« Je pouvais entendre les voix autour de moi, et je me suis rendu compte avec horreur que je m’étais réveillée au milieu de l’opération, mais je ne pouvais pas bouger un muscle. » Lorsqu’elle avait 12 ans, Sandra s’est réveillée au cours d’une opération d’orthodontie.
Comme elle, plus de 300 Britanniques et Irlandais ont subi un réveil peropératoire accidentel l’an dernier. C’est le résultat d’un rapport du Royal College of Anaesthesists et de l’Association of Anaesthesists of Great Britain and Ireland. Après avoir passé en revue les 3 millions d’anesthésies générales pratiquées l’an dernier dans les hôpitaux du pays, les chercheurs ont pu tirer une liste des situations à risque.
Un cas pour 19 000 opérations
Le réveil peropératoire accidentel est une des complications les plus redoutées des patients et des anesthésistes. Elle reste heureusement rare puisqu’elle ne survient qu’une fois pour 19 000 opérations sous anesthésie générale. Ces incidents surviennent souvent sur des durées courtes, avant l’opération ou lorsqu’elle s’achève, nous apprend ce rapport.
Cependant, un réveil en cours d’opération reste un événement traumatisant pour de nombreux patients. Entre panique, terreur et crainte de mourir, ils signalent aussi des sensations physiques : tiraillement, douleurs, sensation d’étouffement et même paralysie. Le sujet fascine à tel point qu'il a fait l'objet d'un film américain, sorti en salles en 2007. Awake raconte le réveil d'un jeune homme au cours d'une opération cardiaque, de son point de vue.
Sans surprise, parmi les patients qui ont signalé s’être réveillés, la moitié ont ressenti une détresse, et 41 % souffrent de troubles psychologiques sur le long terme, notamment de stress post traumatique. Sandra, par exemple, a fait des cauchemars réguliers pendant plus de 15 ans.

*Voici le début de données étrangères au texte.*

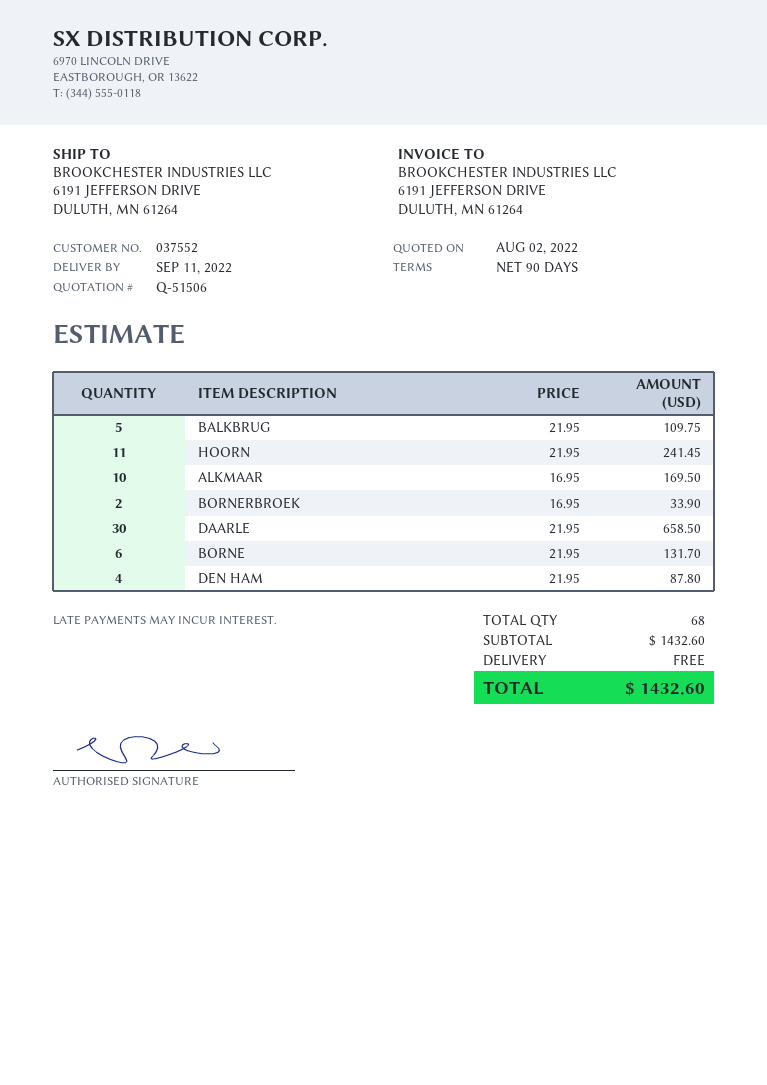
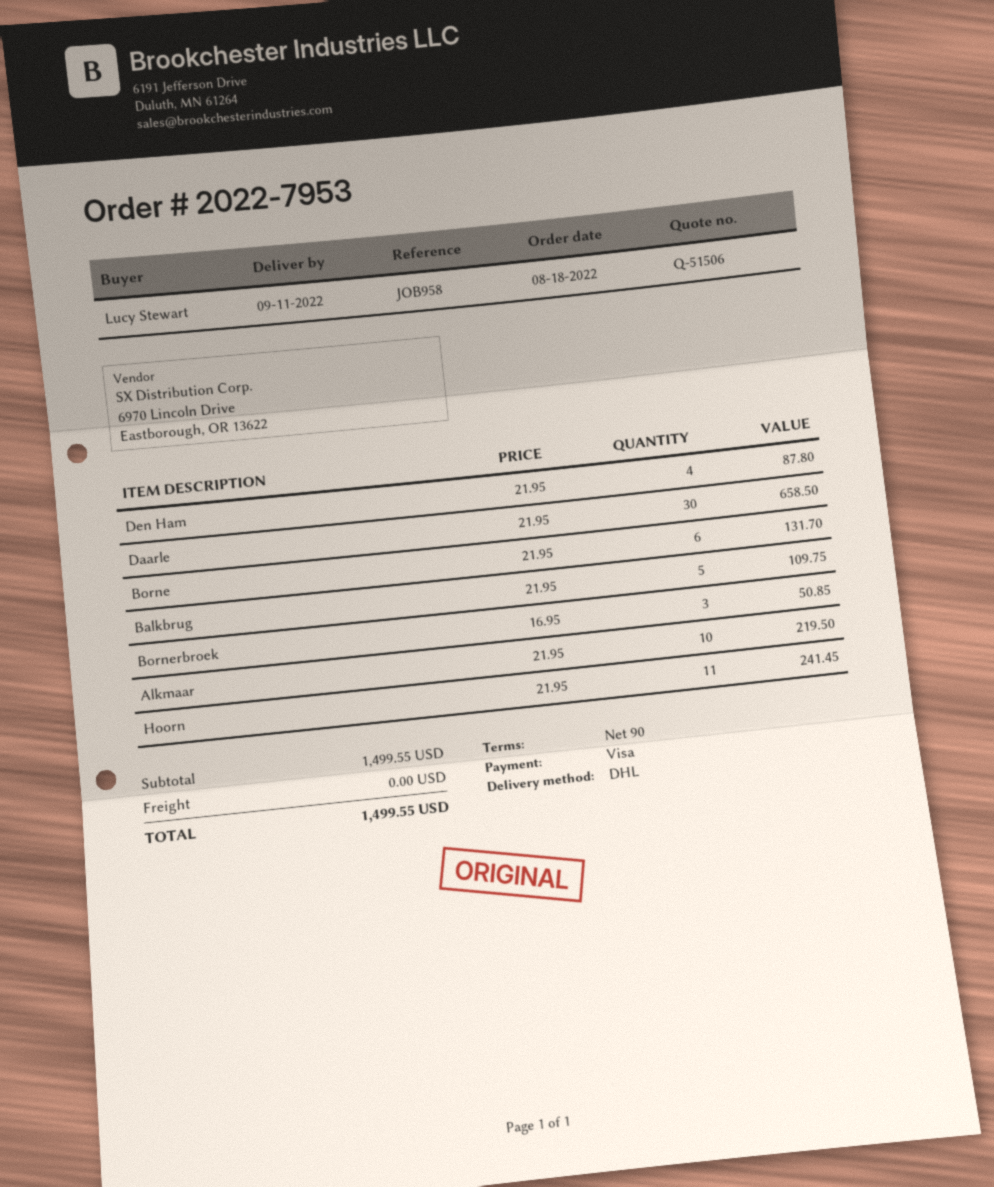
ALKMAAR: 10 x 16.95 = 169.50 -> 10 x 21.95 = 219.50
BORNERBROEK: 2 x 16.95 = 33.90 -> 3 x 16.95 = 50.85
subtotal: 1432.60 -> 1499.55
total: 1432.60 -> 1499.55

Plus de risques au cours d’une césarienne
« Les facteurs de risque sont complexes et variés », explique le Pr Jaideep Pandit, « et ils incluent le type de médicament utilisé, les caractéristiques du patient, ainsi que de nombreuses variables organisationnelles. Nous avons découvert que les patients les plus à risque de réveil peropératoire accidentel sont ceux qui subissent une césarienne ou une chirurgie cardio-thoracique, qui sont obèses ou qui ont du mal à ventiler au début de l’anesthésie. L’utilisation des médicaments d’urgence augmente le risque, tout comme certaines techniques d’anesthésie. Cependant, le facteur le plus notable, c’est le recours aux myorelaxants (relaxants musculaires, ndlr), qui empêchent le patient de bouger. » Utilisés pour sécuriser l’opération, ces médicaments sont aussi la principale source d’angoisse pour les opérés qui se réveillent.
Les chercheurs jugent toutefois ces résultats rassurants : non seulement les réveils peropératoires accidentels sont moins élevés qu’estimé jusqu’ici, mais en plus ils sont de mieux en mieux compris. Reste à travailler sur la manière de les prendre en charge. « Nous avons recommandé un changement dans les pratiques, pour minimiser l’incidence des réveils opératoires et, quand ils surviennent, s’assurer qu’ils sont reconnus et pris en charge de manière à limiter les effets à long terme pour les patients », signale le Pr Tim Cook, co-auteur du rapport. Ces recommandations incluent la mise en place d’une « check list » à remplir par l’anesthésiste, et une approche spécifique à la prise en charge des patients qui signalent s’être réveillés pendant l’opération.